Print the data below verbatim, minus images.

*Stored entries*
——

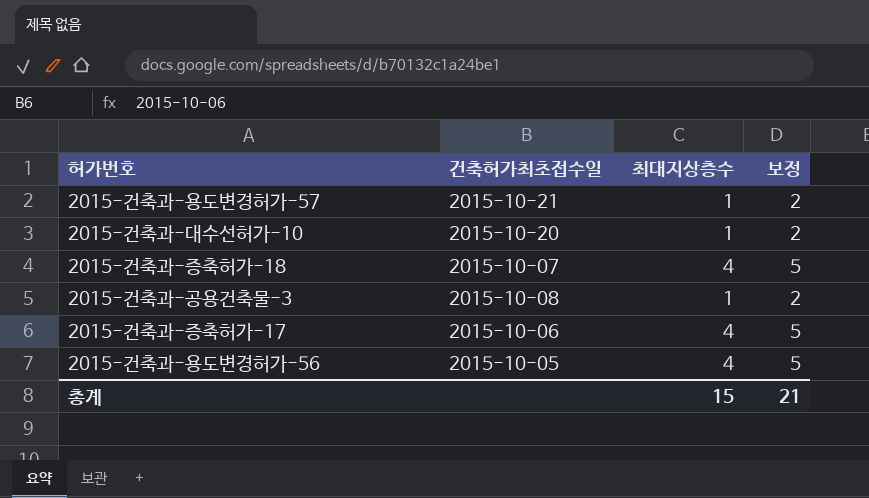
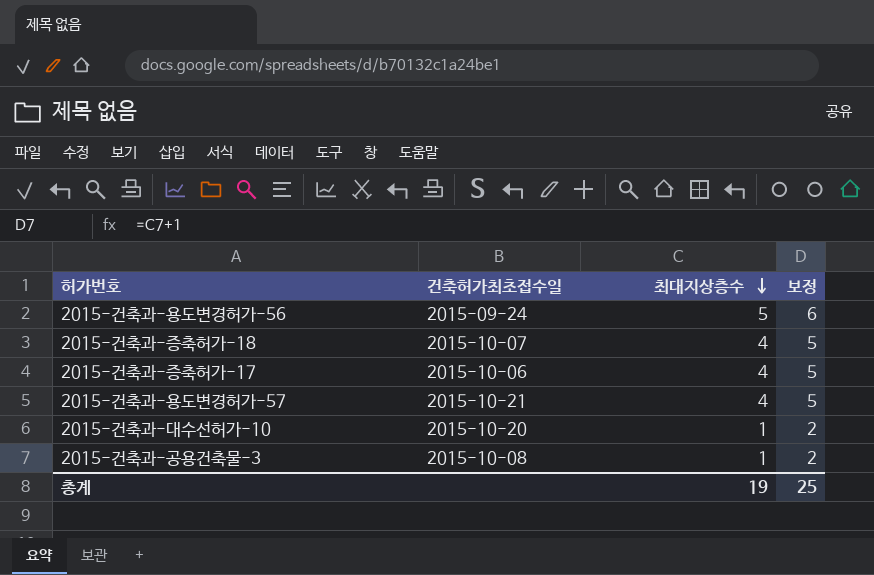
row order: none -> 최대지상층수 descending
2015-건축과-용도변경허가-56 | 건축허가최초접수일: 2015-10-05 -> 2015-09-24
2015-건축과-용도변경허가-56 | 최대지상층수: 4 -> 5
2015-건축과-용도변경허가-56 | 보정: 5 -> 6
2015-건축과-용도변경허가-57 | 최대지상층수: 1 -> 4
2015-건축과-용도변경허가-57 | 보정: 2 -> 5
총계 | 최대지상층수: 15 -> 19
총계 | 보정: 21 -> 25

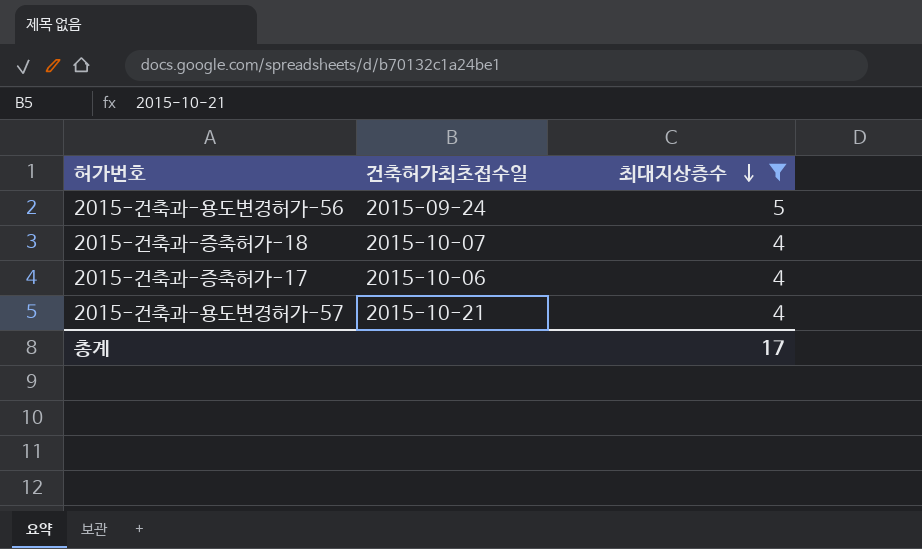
filter: none -> 최대지상층수 != 1
column 보정 | formula: [최대지상층수] + 1 -> none
총계 | 최대지상층수: 19 -> 17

——

*Solution below*
row order: none -> 최대지상층수 descending
2015-건축과-용도변경허가-56 | 건축허가최초접수일: 2015-10-05 -> 2015-09-24
2015-건축과-용도변경허가-56 | 최대지상층수: 4 -> 5
2015-건축과-용도변경허가-56 | 보정: 5 -> 6
2015-건축과-용도변경허가-57 | 최대지상층수: 1 -> 4
2015-건축과-용도변경허가-57 | 보정: 2 -> 5
총계 | 최대지상층수: 15 -> 19
총계 | 보정: 21 -> 25

filter: none -> 최대지상층수 != 1
column 보정 | formula: [최대지상층수] + 1 -> none
총계 | 최대지상층수: 19 -> 17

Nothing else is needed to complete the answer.